THE CABINET meeting quickly erupted into a verbal boxing match over opening schools. The ministry has said that if classes resume, children will be required to learn in capsules beginning in first grade, all teachers and students will need to wear masks, and there can be no mixing of students – even on buses or in after-school programming.
The ministry presented statistics to help support its position: Some 8% of 677,000 children who were screened for the virus tested positive. Health officials also brought data from the serological survey – a report that was released two weeks ago – showing that 5.5% of children aged 0-10 have likely had coronavirus, as well as 8.1% of 10-18-year-olds.

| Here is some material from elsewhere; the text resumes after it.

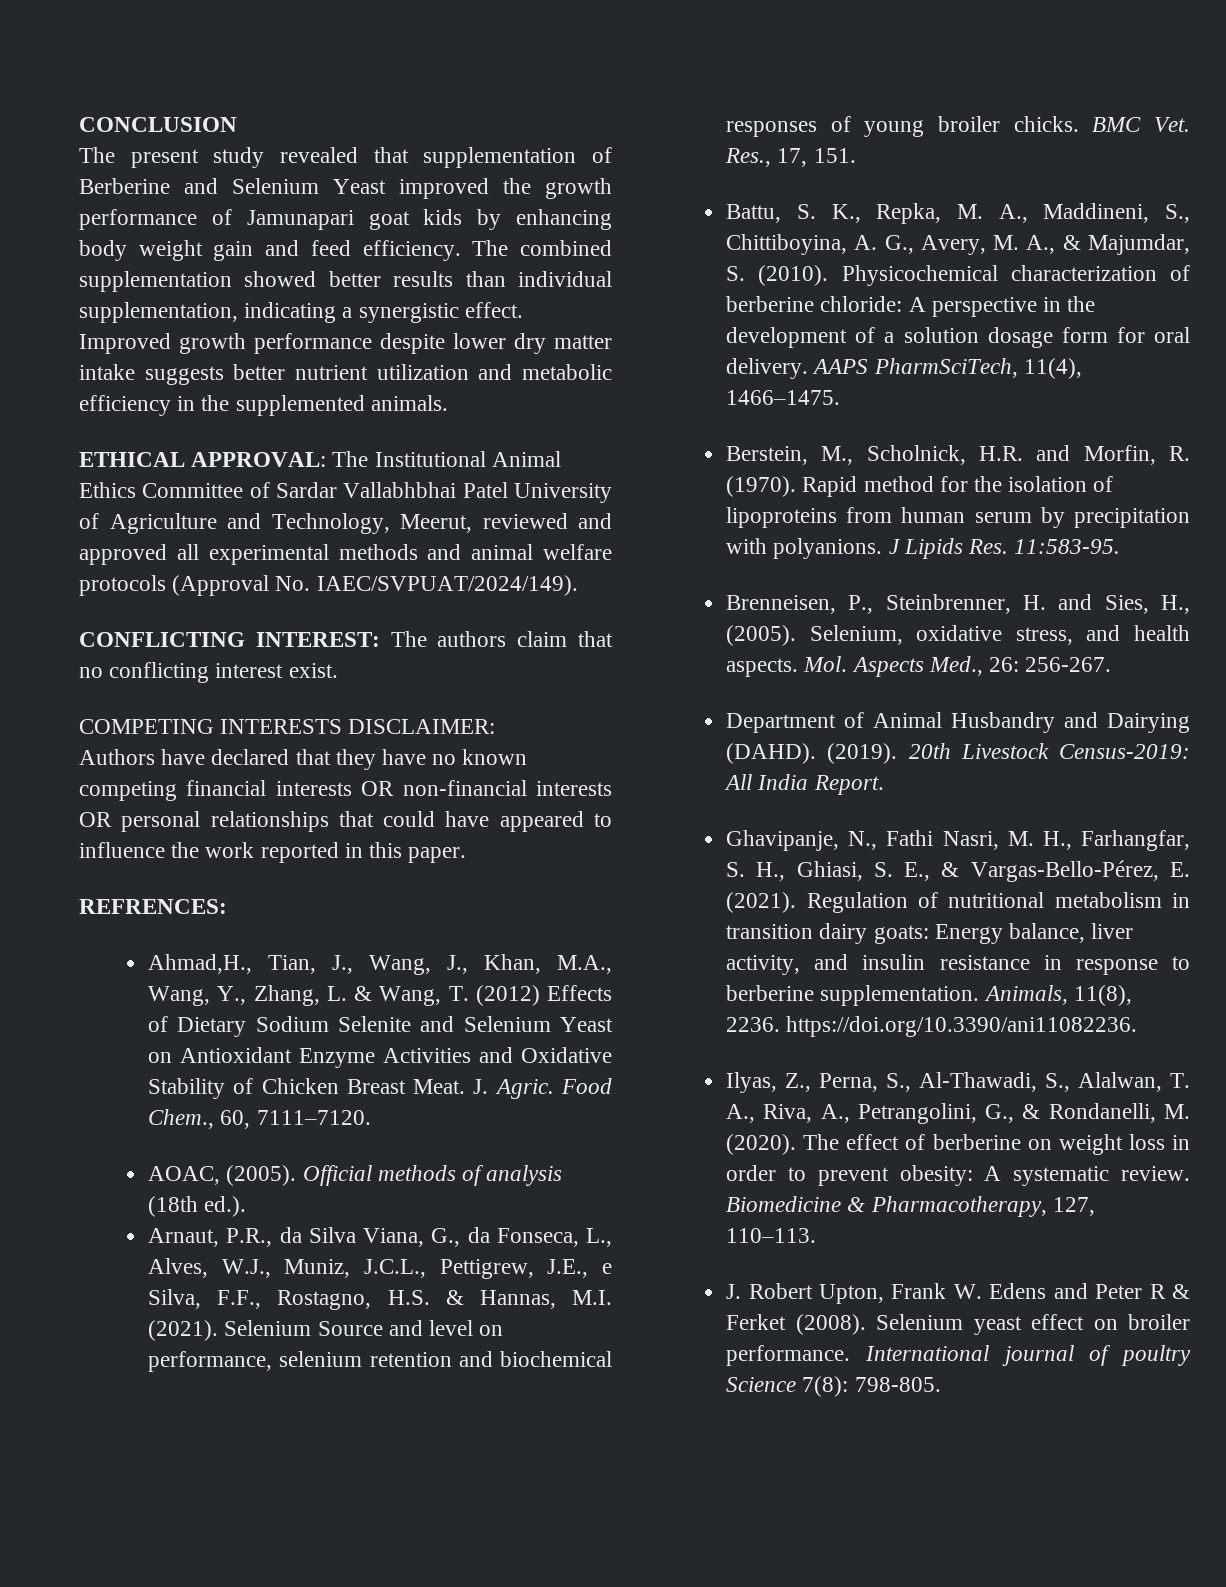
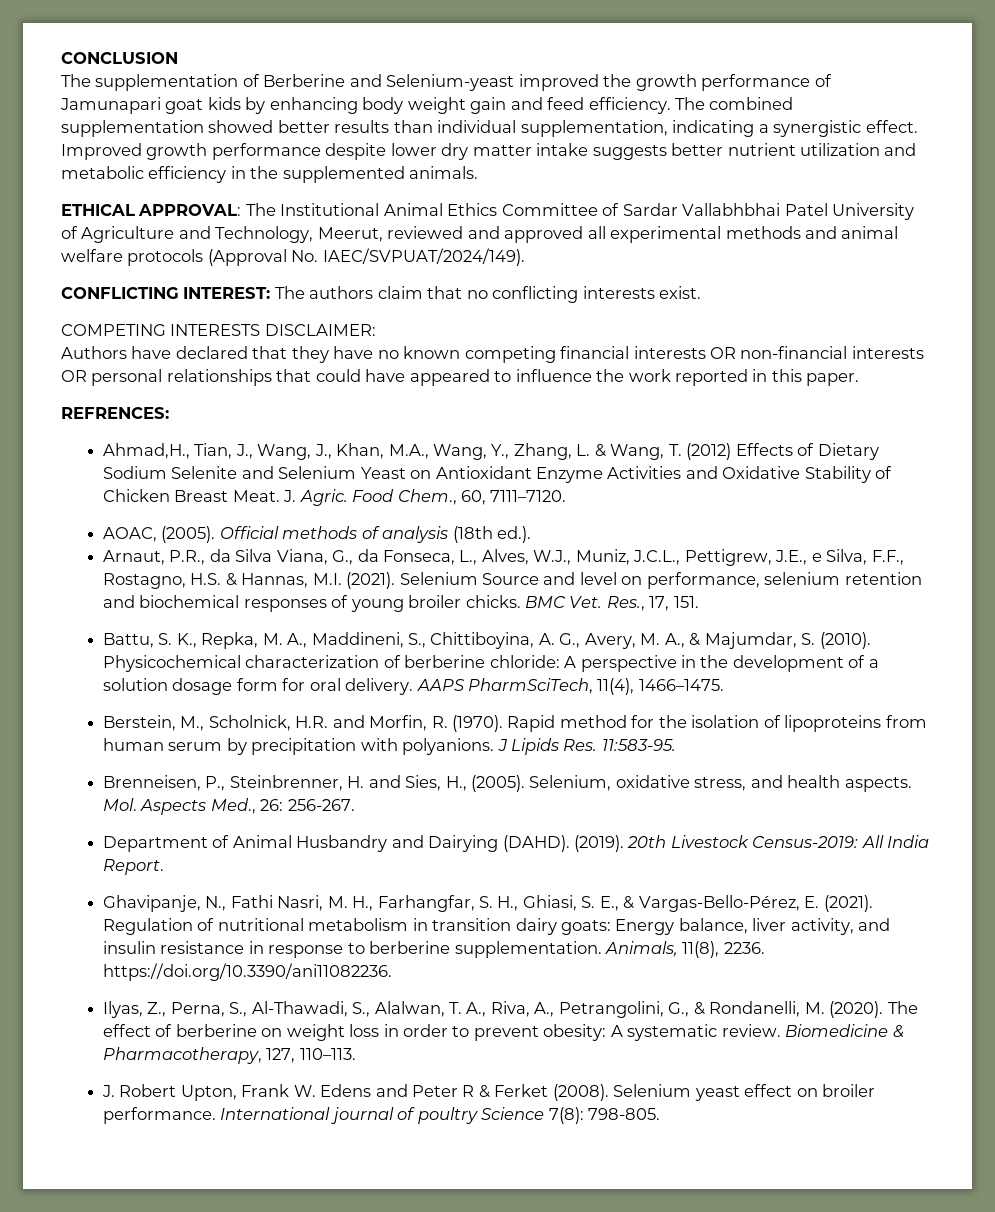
- The present study revealed that supplementation of Berberine and Selenium Yeast improved the growth performance of Jamunapari goat kids by enhancing body weight gain and feed efficiency.
+ The supplementation of Berberine and Selenium-yeast improved the growth performance of Jamunapari goat kids by enhancing body weight gain and feed efficiency.
- CONFLICTING INTEREST: The authors claim that no conflicting interest exist.
+ CONFLICTING INTEREST: The authors claim that no conflicting interests exist.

Shortly before the meeting, Haim Bibas, the mayor of Modi’in and chairman of the Federation of Local Authorities in Israel, sent a letter to the prime minister in which he said that “it is expected that health experts will present clear data that explain the sharp change in [the ministry’s] position – and won’t turn this school year into a lost year and victimize children and parents.”
He called on schools to reopen, but according to the Health Ministry’s capsule plan.
Education Minister Yoav Gallant, however, reiterated the warning he gave earlier this week: Opening in capsules, which represents a change to the original agreement between the Health and Education ministries, would cost around NIS 6 billion and would take up to five weeks to implement from the time the money was secured.
The Finance Ministry has said that it won’t pay for the plan.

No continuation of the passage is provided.